[Structured diff data]
Start of Block

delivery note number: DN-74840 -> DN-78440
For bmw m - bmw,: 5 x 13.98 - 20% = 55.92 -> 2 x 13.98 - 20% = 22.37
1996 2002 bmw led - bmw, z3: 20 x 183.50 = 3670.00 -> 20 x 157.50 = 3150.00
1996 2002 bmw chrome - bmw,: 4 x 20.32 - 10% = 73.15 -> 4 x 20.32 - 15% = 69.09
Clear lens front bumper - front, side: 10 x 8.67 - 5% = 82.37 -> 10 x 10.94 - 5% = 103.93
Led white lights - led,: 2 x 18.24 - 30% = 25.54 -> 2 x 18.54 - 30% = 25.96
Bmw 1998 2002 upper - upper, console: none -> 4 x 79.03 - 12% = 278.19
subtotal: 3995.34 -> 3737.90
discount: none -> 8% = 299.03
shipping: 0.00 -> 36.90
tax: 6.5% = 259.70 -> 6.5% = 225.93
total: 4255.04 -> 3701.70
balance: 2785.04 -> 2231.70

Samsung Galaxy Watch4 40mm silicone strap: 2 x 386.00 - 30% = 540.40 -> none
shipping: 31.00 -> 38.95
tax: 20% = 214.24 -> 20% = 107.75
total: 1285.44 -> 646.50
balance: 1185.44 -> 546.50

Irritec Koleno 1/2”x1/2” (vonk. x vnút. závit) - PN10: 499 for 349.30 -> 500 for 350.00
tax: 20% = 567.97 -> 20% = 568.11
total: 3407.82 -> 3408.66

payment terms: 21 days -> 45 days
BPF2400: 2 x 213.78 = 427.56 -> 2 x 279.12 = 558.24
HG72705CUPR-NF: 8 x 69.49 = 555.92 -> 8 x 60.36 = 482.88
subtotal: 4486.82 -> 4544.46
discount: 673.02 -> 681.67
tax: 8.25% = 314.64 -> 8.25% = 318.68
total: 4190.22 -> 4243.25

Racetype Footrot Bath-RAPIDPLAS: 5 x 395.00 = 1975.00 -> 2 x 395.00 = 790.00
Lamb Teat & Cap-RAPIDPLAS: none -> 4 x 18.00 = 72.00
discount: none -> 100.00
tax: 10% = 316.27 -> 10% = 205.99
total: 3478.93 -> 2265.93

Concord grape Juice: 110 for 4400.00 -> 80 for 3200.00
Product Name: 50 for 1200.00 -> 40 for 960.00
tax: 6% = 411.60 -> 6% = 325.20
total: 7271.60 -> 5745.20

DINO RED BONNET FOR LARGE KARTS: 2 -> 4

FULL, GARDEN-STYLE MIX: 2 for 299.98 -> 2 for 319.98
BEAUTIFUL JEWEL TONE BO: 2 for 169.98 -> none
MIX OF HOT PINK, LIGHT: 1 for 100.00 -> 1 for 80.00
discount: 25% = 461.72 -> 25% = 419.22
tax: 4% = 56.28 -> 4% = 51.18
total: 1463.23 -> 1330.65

End of Block

What the exercise asks:
All of the entries above need to be reproduced exactly.

Response for this exercise:
delivery note number: DN-74840 -> DN-78440
For bmw m - bmw,: 5 x 13.98 - 20% = 55.92 -> 2 x 13.98 - 20% = 22.37
1996 2002 bmw led - bmw, z3: 20 x 183.50 = 3670.00 -> 20 x 157.50 = 3150.00
1996 2002 bmw chrome - bmw,: 4 x 20.32 - 10% = 73.15 -> 4 x 20.32 - 15% = 69.09
Clear lens front bumper - front, side: 10 x 8.67 - 5% = 82.37 -> 10 x 10.94 - 5% = 103.93
Led white lights - led,: 2 x 18.24 - 30% = 25.54 -> 2 x 18.54 - 30% = 25.96
Bmw 1998 2002 upper - upper, console: none -> 4 x 79.03 - 12% = 278.19
subtotal: 3995.34 -> 3737.90
discount: none -> 8% = 299.03
shipping: 0.00 -> 36.90
tax: 6.5% = 259.70 -> 6.5% = 225.93
total: 4255.04 -> 3701.70
balance: 2785.04 -> 2231.70

Samsung Galaxy Watch4 40mm silicone strap: 2 x 386.00 - 30% = 540.40 -> none
shipping: 31.00 -> 38.95
tax: 20% = 214.24 -> 20% = 107.75
total: 1285.44 -> 646.50
balance: 1185.44 -> 546.50

Irritec Koleno 1/2”x1/2” (vonk. x vnút. závit) - PN10: 499 for 349.30 -> 500 for 350.00
tax: 20% = 567.97 -> 20% = 568.11
total: 3407.82 -> 3408.66

payment terms: 21 days -> 45 days
BPF2400: 2 x 213.78 = 427.56 -> 2 x 279.12 = 558.24
HG72705CUPR-NF: 8 x 69.49 = 555.92 -> 8 x 60.36 = 482.88
subtotal: 4486.82 -> 4544.46
discount: 673.02 -> 681.67
tax: 8.25% = 314.64 -> 8.25% = 318.68
total: 4190.22 -> 4243.25

Racetype Footrot Bath-RAPIDPLAS: 5 x 395.00 = 1975.00 -> 2 x 395.00 = 790.00
Lamb Teat & Cap-RAPIDPLAS: none -> 4 x 18.00 = 72.00
discount: none -> 100.00
tax: 10% = 316.27 -> 10% = 205.99
total: 3478.93 -> 2265.93

Concord grape Juice: 110 for 4400.00 -> 80 for 3200.00
Product Name: 50 for 1200.00 -> 40 for 960.00
tax: 6% = 411.60 -> 6% = 325.20
total: 7271.60 -> 5745.20

DINO RED BONNET FOR LARGE KARTS: 2 -> 4

FULL, GARDEN-STYLE MIX: 2 for 299.98 -> 2 for 319.98
BEAUTIFUL JEWEL TONE BO: 2 for 169.98 -> none
MIX OF HOT PINK, LIGHT: 1 for 100.00 -> 1 for 80.00
discount: 25% = 461.72 -> 25% = 419.22
tax: 4% = 56.28 -> 4% = 51.18
total: 1463.23 -> 1330.65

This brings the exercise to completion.